Change listing data
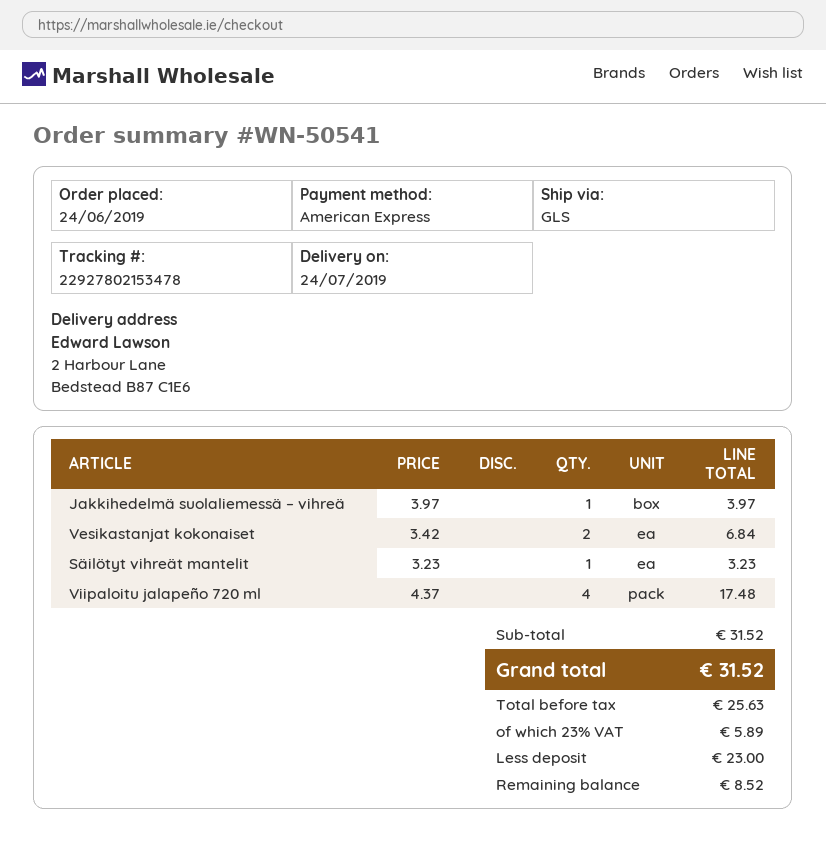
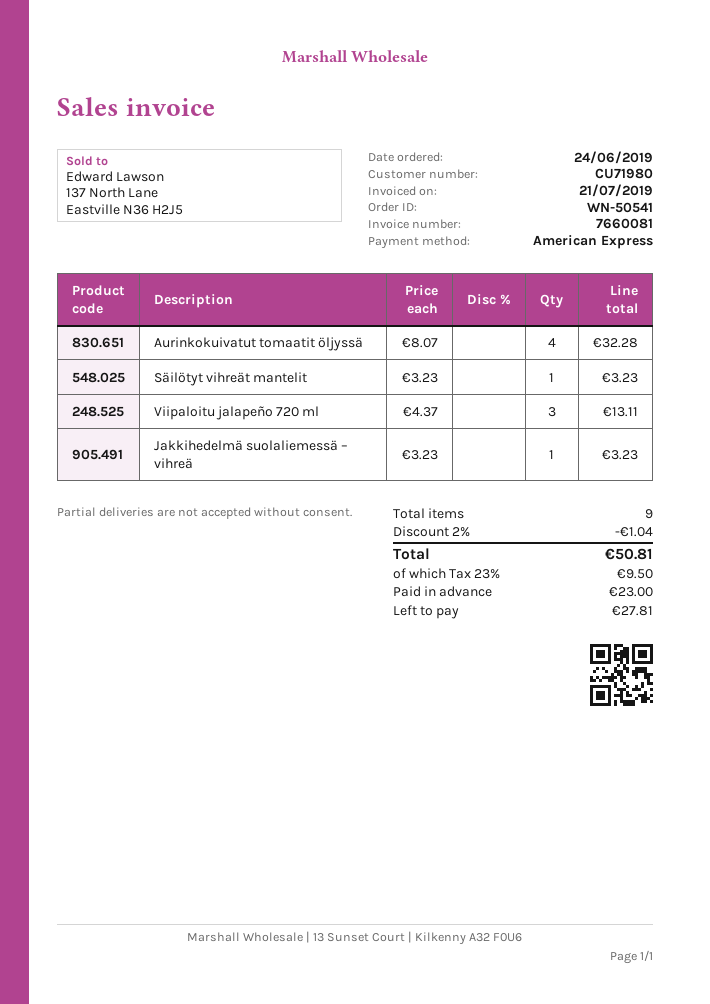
Jakkihedelmä suolaliemessä – vihreä: 1 x 3.97 = 3.97 -> 1 x 3.23 = 3.23
Vesikastanjat kokonaiset: 2 x 3.42 = 6.84 -> none
Viipaloitu jalapeño 720 ml: 4 x 4.37 = 17.48 -> 3 x 4.37 = 13.11
Aurinkokuivatut tomaatit öljyssä: none -> 4 x 8.07 = 32.28
discount: none -> 2% = 1.04
tax: 23% = 5.89 -> 23% = 9.50
total: 31.52 -> 50.81
balance: 8.52 -> 27.81

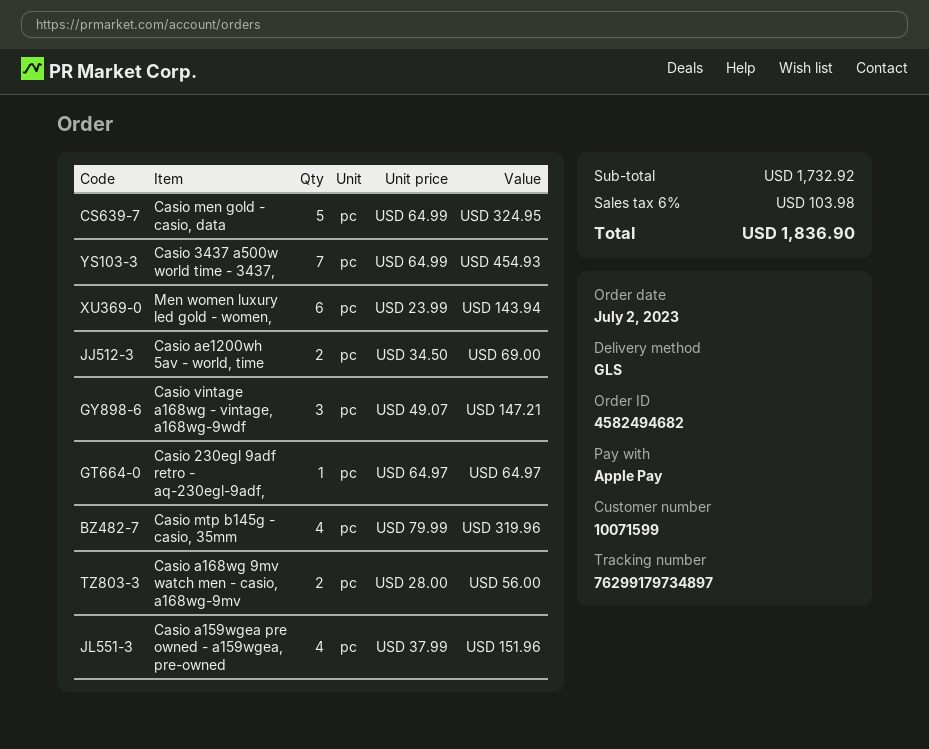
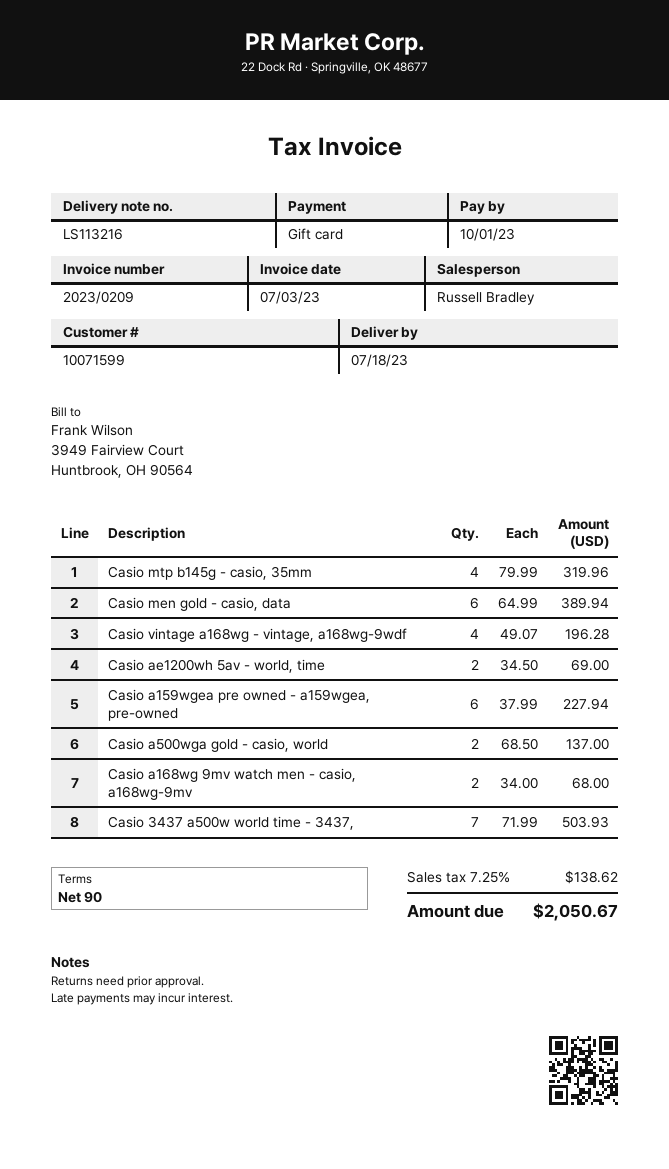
payment method: Apple Pay -> gift card
Casio men gold - casio, data: 5 x 64.99 = 324.95 -> 6 x 64.99 = 389.94
Casio 3437 a500w world time - 3437,: 7 x 64.99 = 454.93 -> 7 x 71.99 = 503.93
Men women luxury led gold - women,: 6 x 23.99 = 143.94 -> none
Casio vintage a168wg - vintage, a168wg-9wdf: 3 x 49.07 = 147.21 -> 4 x 49.07 = 196.28
Casio 230egl 9adf retro - aq-230egl-9adf,: 1 x 64.97 = 64.97 -> none
Casio a168wg 9mv watch men - casio, a168wg-9mv: 2 x 28.00 = 56.00 -> 2 x 34.00 = 68.00
Casio a159wgea pre owned - a159wgea, pre-owned: 4 x 37.99 = 151.96 -> 6 x 37.99 = 227.94
Casio a500wga gold - casio, world: none -> 2 x 68.50 = 137.00
tax: 6% = 103.98 -> 7.25% = 138.62
total: 1836.90 -> 2050.67

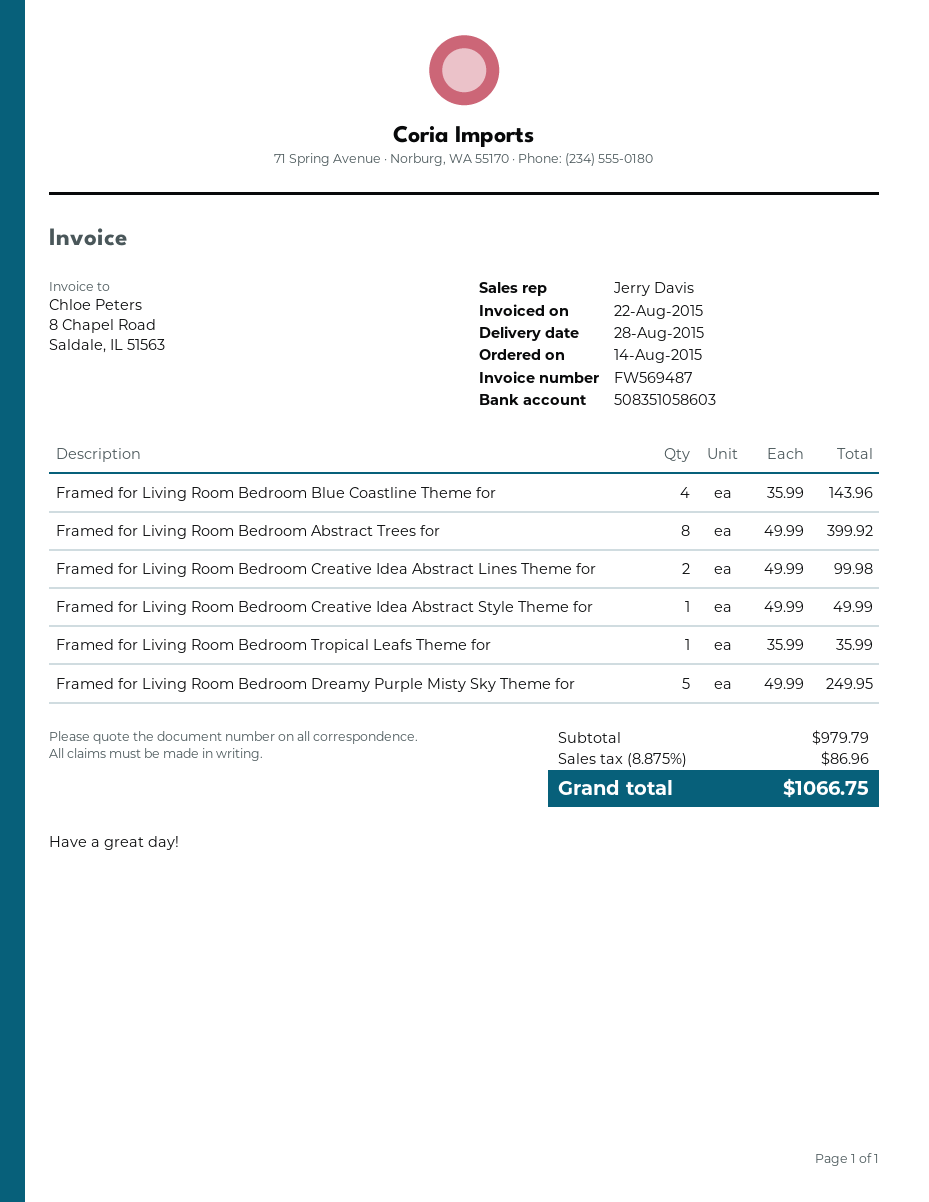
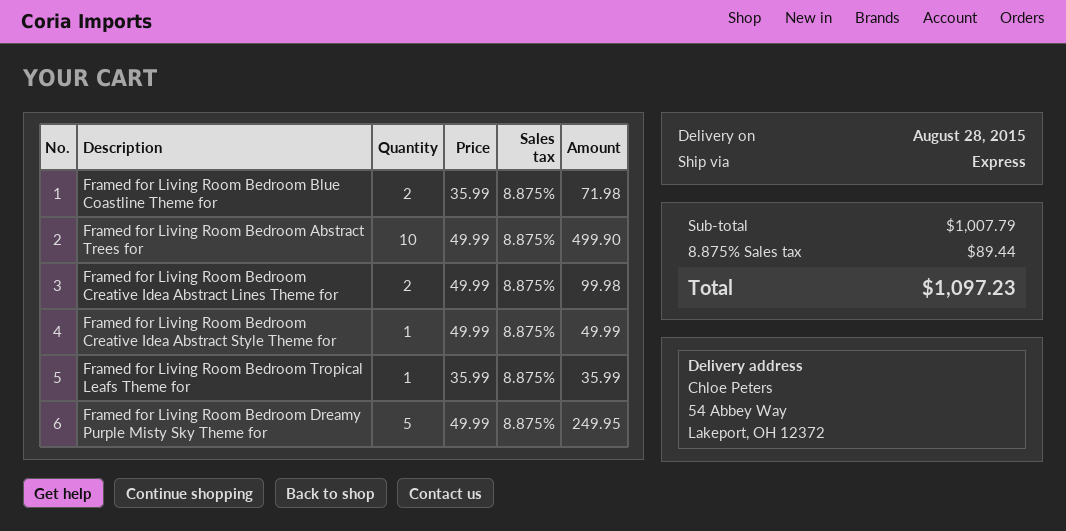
Framed for Living Room Bedroom Blue Coastline Theme for: 4 x 35.99 = 143.96 -> 2 x 35.99 = 71.98
Framed for Living Room Bedroom Abstract Trees for: 8 x 49.99 = 399.92 -> 10 x 49.99 = 499.90
subtotal: 979.79 -> 1007.79
tax: 8.875% = 86.96 -> 8.875% = 89.44
total: 1066.75 -> 1097.23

** EXERCISE DESCRIPTION **
Excluding all pictures, reproduce the records exactly as they appear above.

** ANSWER **
Jakkihedelmä suolaliemessä – vihreä: 1 x 3.97 = 3.97 -> 1 x 3.23 = 3.23
Vesikastanjat kokonaiset: 2 x 3.42 = 6.84 -> none
Viipaloitu jalapeño 720 ml: 4 x 4.37 = 17.48 -> 3 x 4.37 = 13.11
Aurinkokuivatut tomaatit öljyssä: none -> 4 x 8.07 = 32.28
discount: none -> 2% = 1.04
tax: 23% = 5.89 -> 23% = 9.50
total: 31.52 -> 50.81
balance: 8.52 -> 27.81

payment method: Apple Pay -> gift card
Casio men gold - casio, data: 5 x 64.99 = 324.95 -> 6 x 64.99 = 389.94
Casio 3437 a500w world time - 3437,: 7 x 64.99 = 454.93 -> 7 x 71.99 = 503.93
Men women luxury led gold - women,: 6 x 23.99 = 143.94 -> none
Casio vintage a168wg - vintage, a168wg-9wdf: 3 x 49.07 = 147.21 -> 4 x 49.07 = 196.28
Casio 230egl 9adf retro - aq-230egl-9adf,: 1 x 64.97 = 64.97 -> none
Casio a168wg 9mv watch men - casio, a168wg-9mv: 2 x 28.00 = 56.00 -> 2 x 34.00 = 68.00
Casio a159wgea pre owned - a159wgea, pre-owned: 4 x 37.99 = 151.96 -> 6 x 37.99 = 227.94
Casio a500wga gold - casio, world: none -> 2 x 68.50 = 137.00
tax: 6% = 103.98 -> 7.25% = 138.62
total: 1836.90 -> 2050.67

Framed for Living Room Bedroom Blue Coastline Theme for: 4 x 35.99 = 143.96 -> 2 x 35.99 = 71.98
Framed for Living Room Bedroom Abstract Trees for: 8 x 49.99 = 399.92 -> 10 x 49.99 = 499.90
subtotal: 979.79 -> 1007.79
tax: 8.875% = 86.96 -> 8.875% = 89.44
total: 1066.75 -> 1097.23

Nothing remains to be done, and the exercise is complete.